US forces in Afghanistan have carried out the largest operation against the Taliban in at least a year, killing dozens of commanders and members of the group’s elite "Red Unit" special forces.
The Red Unit is a first of its kind group of highly trained and well-armed insurgents that emerged in late 2016 across the southern provinces in Afghanistan.
“US Forces-Afghanistan conducted a series of precision strikes over a 10-day period, … killing more than 70 senior Taliban leaders,” a statement from Resolute Support said.
“These strikes represent one of the largest blows to Taliban leadership in the last year. The cumulative effects of which will be felt nationwide for quite some time,” said US Army Geneneral John Nicholson, who leads American forces in the country.
"The Red Unit is the Taliban's version of a special operations soldier," Lt Col Martin O'Donnell, spokesman for US forces in Afghanistan, told The National. "They are typically better trained and equipped than their conventional Taliban counterparts."
Past reports have indicated that the Red Unit fighters are armed with high-end equipment, such as night-vision goggles, that have increased their capacities to target security checkpoint and Afghan security forces. Some are better armed and equipped than their opponents in the US-backed Afghan security forces.
Reportedly among the key figures killed in the operations between May 17 and 26 were several Taliban shadow governors, highly skilled bomb makers as well as ‘Red Unit’ fighters in Helmand.
“On May 26, an MQ-1C Gray Eagle [drone] killed a senior improvised explosive device facilitator, who has been coordinating improvised explosive device operations for the last 13 years,” the Resolute Support statement reported.
However, the most significant operation was a strike on a key Taliban command centre in Musa Qala during a meeting of the group’s commanders on May 24. Four High Mobility Artillery Rocket System (HIMARS) rockets hit the command post, killing dozens.
“Among the more than 50 casualties were the deputy shadow governor of Helmand, multiple Taliban district governors, intelligence commanders and key provincial-level leadership from Kandahar, Kunduz, Herat, Farah, Uruzgan and Helmand provinces,” the statement reported.
However, the report was denied by the Taliban. The group’s spokesperson Qari Muhammad Yousuf Ahmadi said, “The enemy [US forces] targeted two civilian compounds, martyring two villagers and leaving six more wounded as well as dismantling both compounds [sic],” he announced on a social media channel associated with the Taliban. “There were neither Mujahideen [Taliban] in the said compounds nor any meeting was taking place there.
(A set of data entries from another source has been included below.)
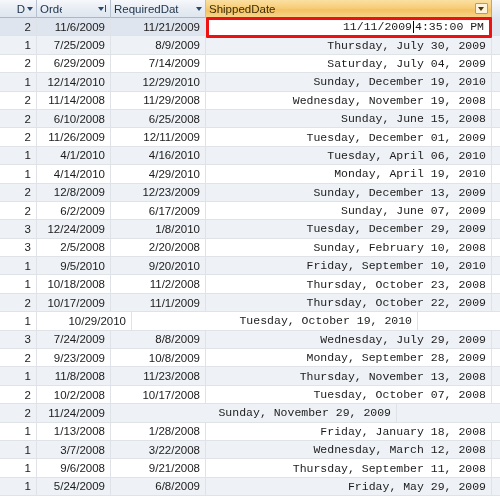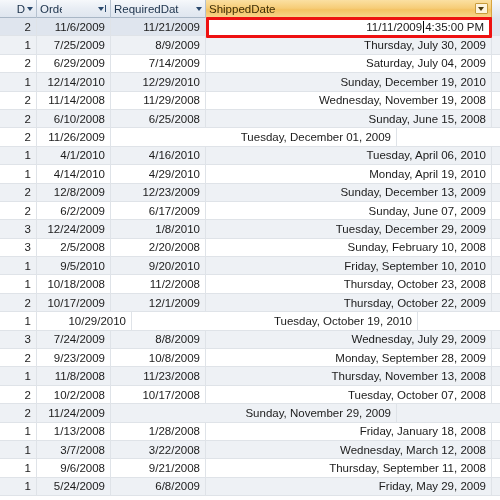--- a/index.html
+++ b/index.html
@@ -138,21 +138,21 @@
     height: 100%;
     box-sizing: border-box;
     border-right: 1px solid #dfe3e8;
     padding: 0 5px 0 3px;
     overflow: hidden;
     white-space: nowrap;
   }
   .c-id   { width: 37px; }
   .c-ord  { width: 74px; }
   .c-req  { width: 95px; }
-  .c-ship { width: 286px; }
+  .c-ship { width: 286px; font-family: Liberation Mono, monospace; }
   .c-tail { width: 8px; border-right: none; padding: 0; }
 
   
   .row.editing .c-ship {
     background: #ffffff;
     border-right: none;
     position: relative;
     padding-right: 8px;
   }
   .caret-bar {
@@ -256,20 +256,21 @@
       <div class="row alt">
         <div class="cell c-id">2</div>
         <div class="cell c-ord">6/10/2008</div>
         <div class="cell c-req">6/25/2008</div>
         <div class="cell c-ship">Sunday, June 15, 2008</div>
         <div class="cell c-tail alt" style="background: rgb(238, 241, 245);"></div>
       </div>
       <div class="row plain">
         <div class="cell c-id">2</div>
         <div class="cell c-ord">11/26/2009</div>
+        <div class="cell c-req">12/11/2009</div>
         <div class="cell c-ship">Tuesday, December 01, 2009</div>
         <div class="cell c-tail " style="background: rgb(255, 255, 255);"></div>
       </div>
       <div class="row alt">
         <div class="cell c-id">1</div>
         <div class="cell c-ord">4/1/2010</div>
         <div class="cell c-req">4/16/2010</div>
         <div class="cell c-ship">Tuesday, April 06, 2010</div>
         <div class="cell c-tail alt" style="background: rgb(238, 241, 245);"></div>
       </div>
@@ -318,21 +319,21 @@
       <div class="row plain">
         <div class="cell c-id">1</div>
         <div class="cell c-ord">10/18/2008</div>
         <div class="cell c-req">11/2/2008</div>
         <div class="cell c-ship">Thursday, October 23, 2008</div>
         <div class="cell c-tail " style="background: rgb(255, 255, 255);"></div>
       </div>
       <div class="row alt">
         <div class="cell c-id">2</div>
         <div class="cell c-ord">10/17/2009</div>
-        <div class="cell c-req">12/1/2009</div>
+        <div class="cell c-req">11/1/2009</div>
         <div class="cell c-ship">Thursday, October 22, 2009</div>
         <div class="cell c-tail alt" style="background: rgb(238, 241, 245);"></div>
       </div>
       <div class="row plain">
         <div class="cell c-id">1</div>
         <div class="cell c-req">10/29/2010</div>
         <div class="cell c-ship">Tuesday, October 19, 2010</div>
         <div class="cell c-tail " style="background: rgb(255, 255, 255);"></div>
       </div>
       <div class="row alt">

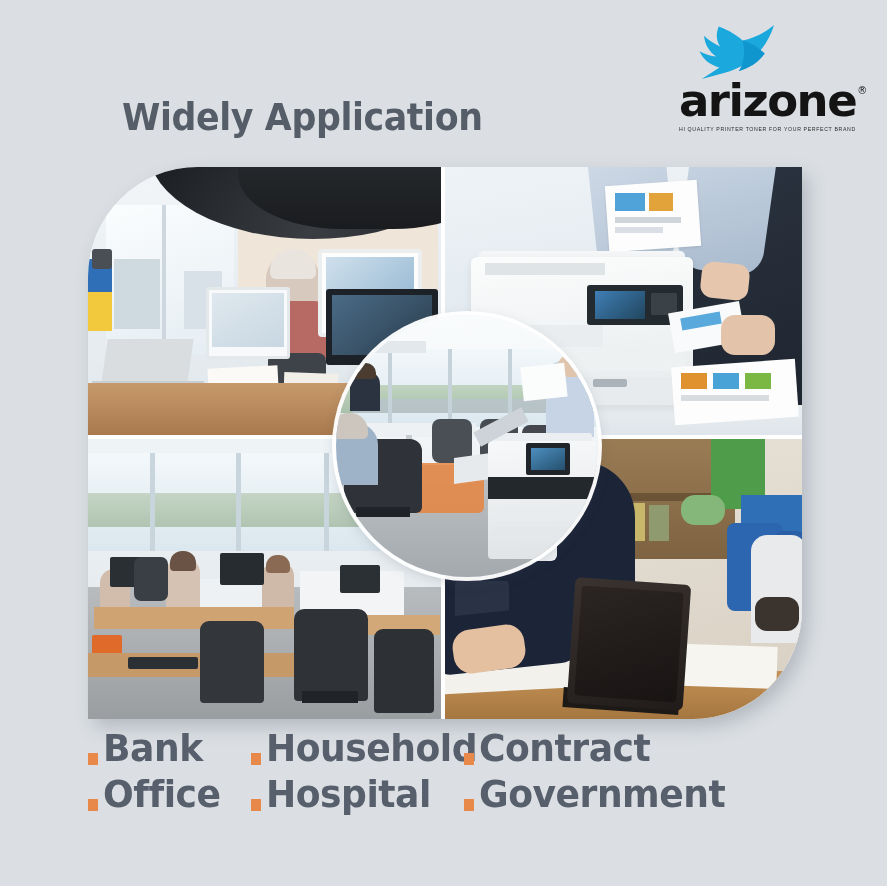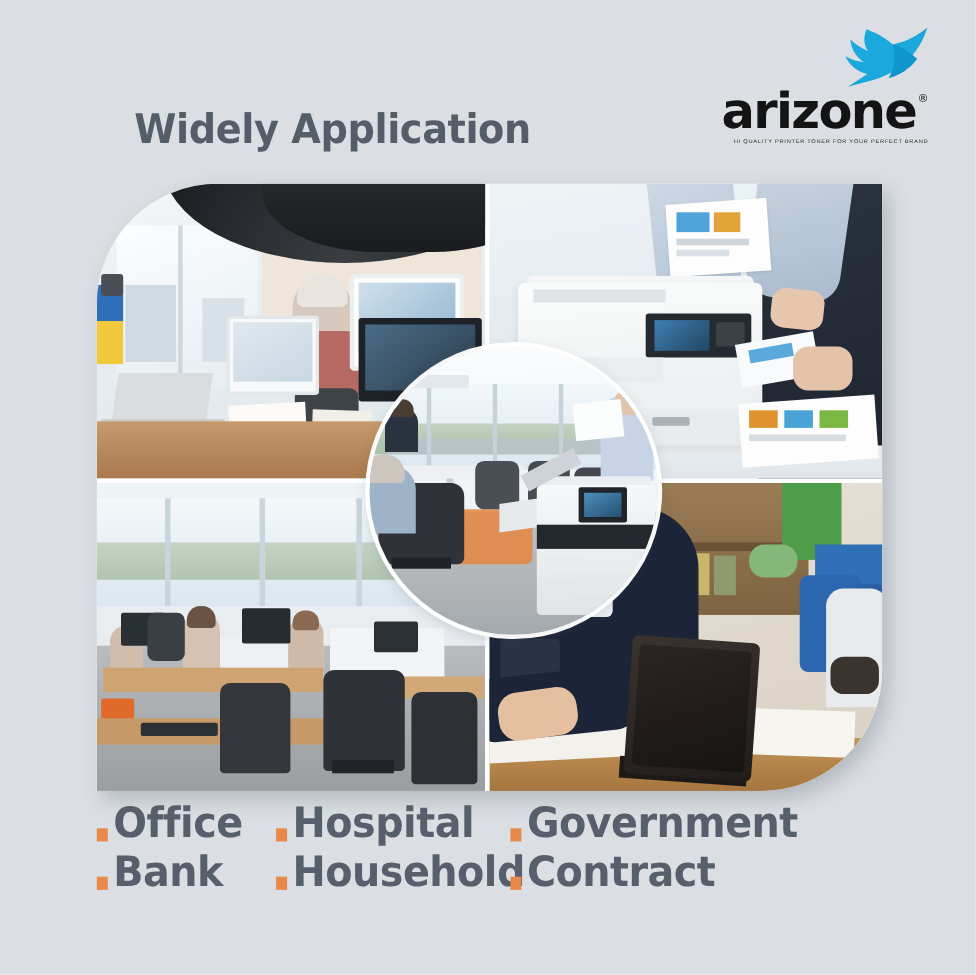--- a/index.html
+++ b/index.html
@@ -6,23 +6,23 @@
   html,body { width:887px; height:886px; }
   body {
     background:#dbdfe3;
     font-family:"Liberation Sans", sans-serif;
     position:relative;
     overflow:hidden;
   }
 
   
   .logo-block{
-    position:absolute; right:43px; top:22px;
+    position:absolute; right:58px; top:22px;
     width:150px; height:112px;
-    display:flex; flex-direction:column; align-items:flex-end;
+    display:flex; flex-direction:column; align-items:flex-start;
   }
   .bird-wrap{ width:96px; height:60px; position:relative; left:4px; }
   .bird-wrap svg{ width:100%; height:100%; display:block; }
   .brand-row{ display:flex; align-items:flex-start; line-height:1; margin-top:-2px;}
   .brand-word{
     font-family:"DejaVu Sans", sans-serif;
     font-weight:bold;
     font-size:45px;
     letter-spacing:-1.5px;
     color:#141414;
@@ -464,42 +464,42 @@
       <div class="b c-prnscr"></div>
     <div class="b c-prnblk"></div>
     <div class="b c-prnt1"></div>
       <div class="b c-prnt2"></div>
     <div class="b c-arm"></div>
   </div>
 </div>
 
 <div class="keywords">
 
+  <div class="kw-row r1">
+    <div class="kw c1">
+      <span class="dot"></span>
+      <span class="txt">Bank</span>
+    </div>
+    <div class="kw c2">
+      <span class="dot"></span>
+      <span class="txt">Household</span>
+    </div>
+    <div class="kw c3">
+      <span class="dot"></span>
+      <span class="txt">Contract</span>
+    </div>
+  </div>
+
   <div class="kw-row r2">
     <div class="kw c1">
       <span class="dot"></span>
       <span class="txt">Office</span>
     </div>
     <div class="kw c2">
       <span class="dot"></span>
       <span class="txt">Hospital</span>
     </div>
     <div class="kw c3">
       <span class="dot"></span>
       <span class="txt">Government</span>
     </div>
   </div>
-
-  <div class="kw-row r1">
-    <div class="kw c1">
-      <span class="dot"></span>
-      <span class="txt">Bank</span>
-    </div>
-    <div class="kw c2">
-      <span class="dot"></span>
-      <span class="txt">Household</span>
-    </div>
-    <div class="kw c3">
-      <span class="dot"></span>
-      <span class="txt">Contract</span>
-    </div>
-  </div>
 </div>
 
 </body></html>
This is enemy’s chief tactic of boosting morale of its moral sagging troops [sic],” he wrote.
Despite the recent successes, Gen. Nicholson is still hopeful for a peaceful negotiation to the conflict. “As we continue the season of fighting and talking, we will continue to increase pressure on the Taliban and remain vigilant to opportunities for negotiated peace,” he said during a media briefing in Kabul this week.
Last week, he told The National that the US, as well as local and international partners, were in talks with Taliban leaders. "The Taliban are talking on many levels, unofficially, behind the scenes, to leaders in and out of government, and to many nations in the region," he told The National in a statement. He reiterated the point at the media briefing this week.
Meanwhile, the air strikes against insurgent targets helped Afghan security forces maintain an edge, while also preserving a semblance of security for civilians, the Resolute Support official said. “I call this talking and fighting. And, as the US Secretary of Defense has said, violence and progress can coexist, and that's what we're seeing.”
However, Afghan forces mistakenly killed nine people - mostly civilians - during a raid on a house in eastern Nangarhar province that had been used as an ISIS command base, officials said. Eight other civilians were wounded in the raid late Monday night.
O'Donnell rejected questions that the policy might hamper dialogue with the Taliban, pointing to US President Donald Trump’s South Asia Strategy, where “strategically applied force aims to create the conditions for a political process to achieve lasting peace”, he said.
In March this year, Afghan President Ashraf Ghani also proposed a plan for peace negotiation with the Taliban, urging them to join the upcoming parliamentary elections in the country. However, the Taliban responded by boycotting the elections and increasing attack across the country and in the capital city of Kabul, resulting in several civilian casualties.